Multiple jobs in the same multi-GPU instance

chilango · January 3, 2018, 8:46pm

Extending this short thread: I am performing grid-search of a small LSTM in an 8 GPU instance, and % usage is low. Which one is better to make a more efficient use of resources (given constant model complexity):

Send multiple jobs to all GPUs, or
Send multiple jobs to specific (non-overlapping) GPUs?

What are any pro/cons for each of these options (if at all possible)?

colesbury · January 3, 2018, 9:01pm

In my experience GPUs don’t multitask very efficiently. It’s usually better to run jobs on non-overlapping GPUs. (e.g. use CUDA_VISIBLE_DEVICES). Often, CUDA kernels are written to take advantage of the entire GPU.

You may still get some speed-up by, say running 2 jobs per GPU, but probably not 2x. Of course, this is dependent on your problem.

If you try multiple jobs per GPU, please report back what you see. I’m curious to know.

chilango · January 5, 2018, 8:38pm

For others who might be interested: I tested running multiple jobs on all 8 GPUs in a single instance (P2 instance on AWS, K80 GPU). When running a single job nvidia-smi shows about 2% usage per GPU. Running a second model spikes the usage of all GPUs to 100% and the jobs choke --literally stop running. So nope.

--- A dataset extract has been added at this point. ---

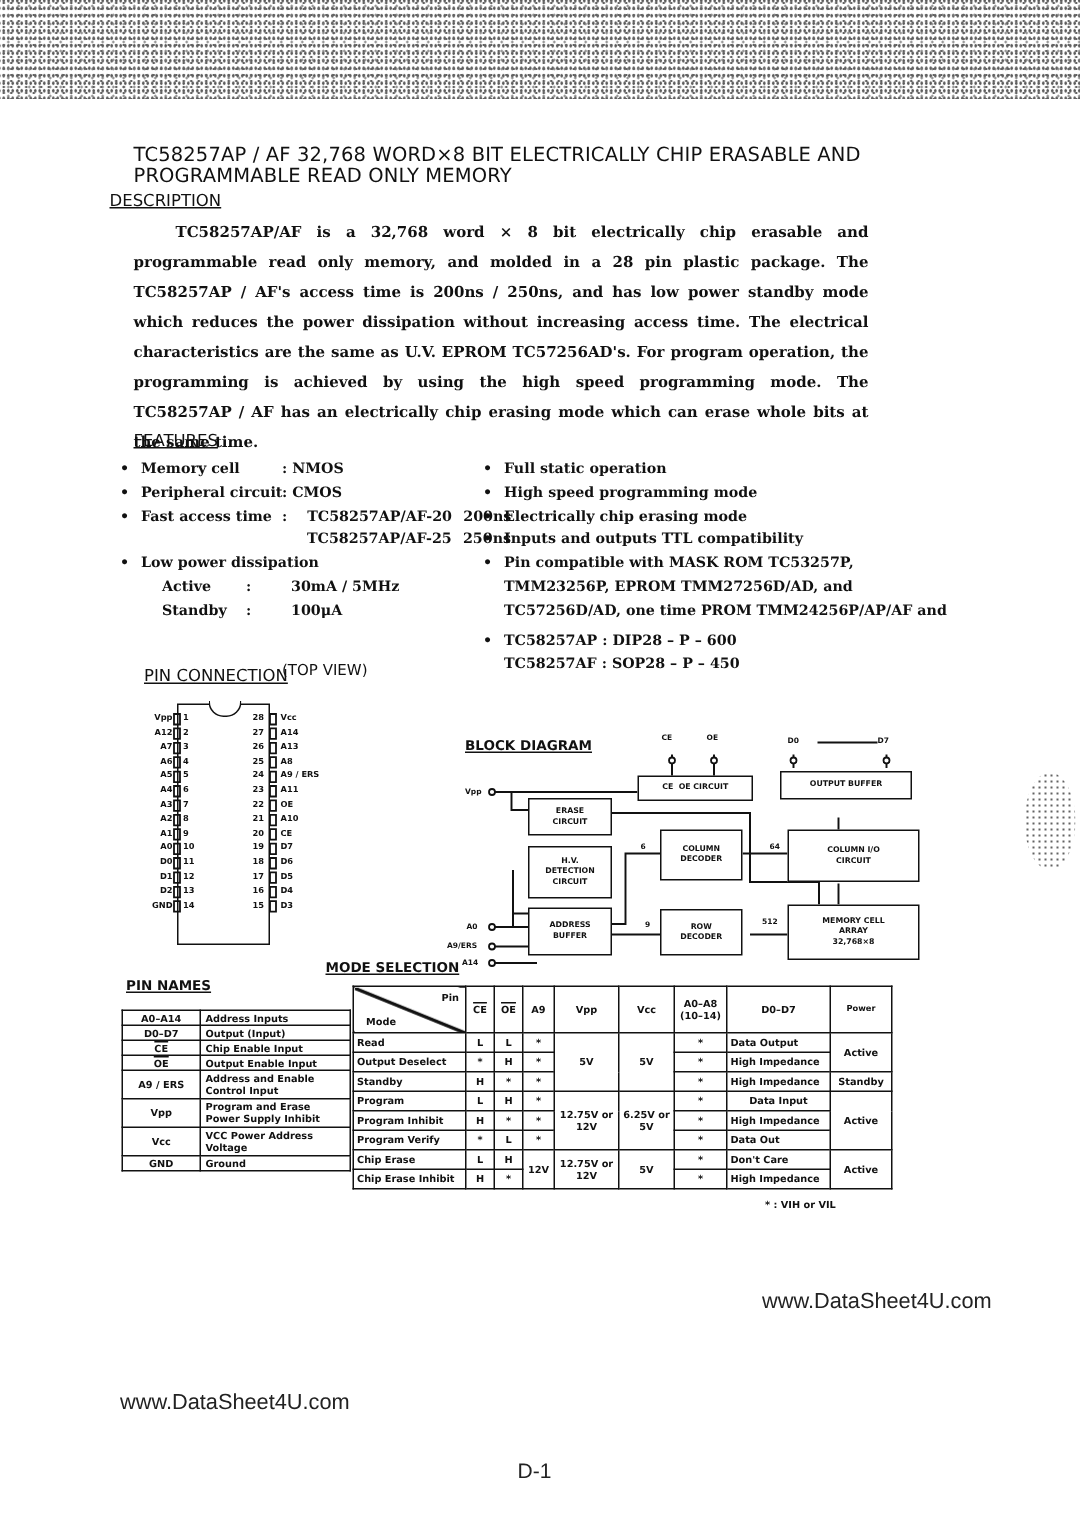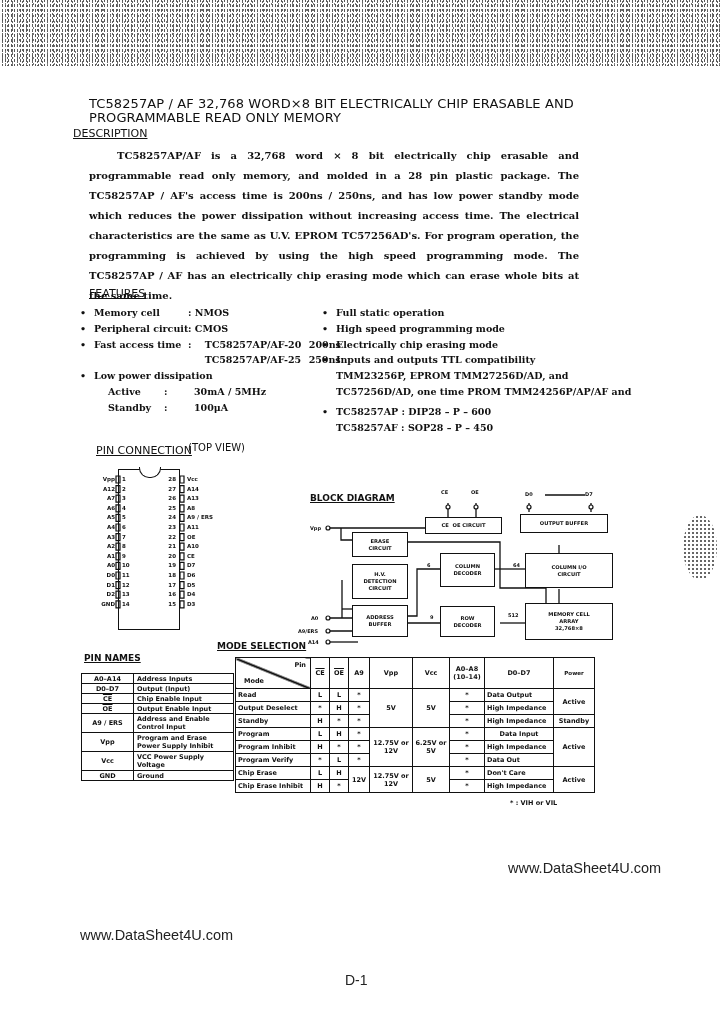"• Pin compatible with MASK" div.row { html: none -> <div><span>•</span><span>Pin compatible with MASK ROM TC53257P,</span></div> }
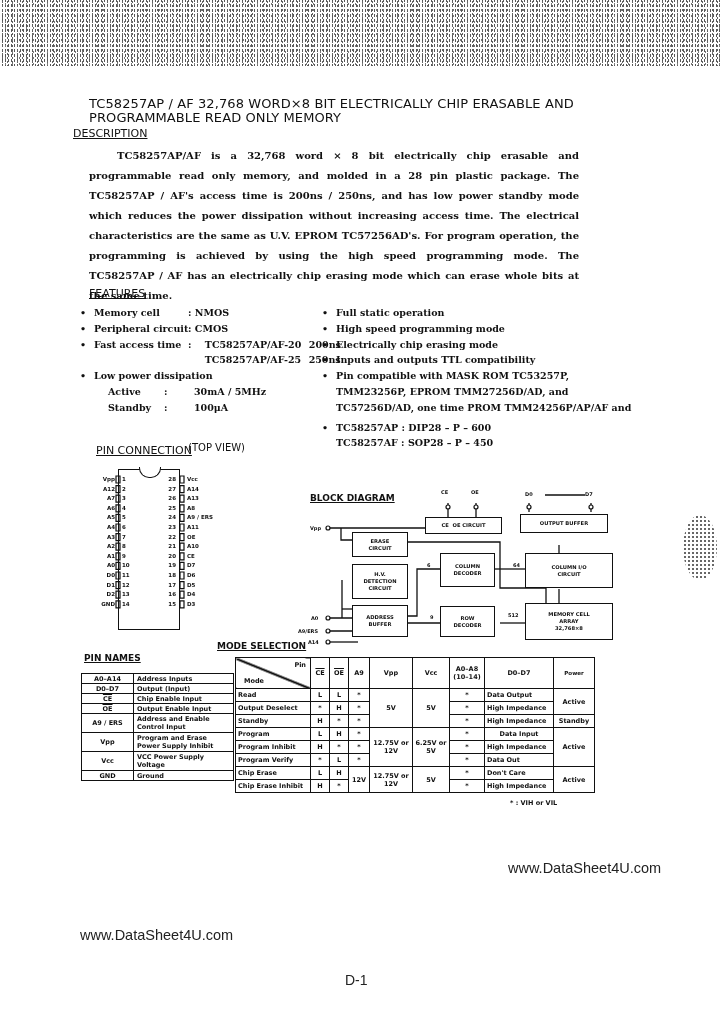"VCC Power Supply Voltage" td { text: Supply -> Address }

Running with CUDA_VISIBLE_DEVICES works as expected, but I have a couple of questions:

I notice that torch.cuda.current_device() is always assigned to 0, regardless of which GPUs are made visible in the environment. Not sure if this is a problem but I would have assumed that if only GPUs 4,5,6,7 are visible then current_device should be one of these?
With the exact same model settings as when using 8 GPUs, with 2 GPUs only the job is using around 5-40% of each GPU. Expected. But an epoch takes around 7 minutes with 8 GPUs but only 2 minutes with 2. What gives?

smth · January 5, 2018, 9:25pm

if CUDA_VISIBLE_DEVICES=4,5,6,7 then gpu-4 becomes 0, gpu-5 becomes 1, etc.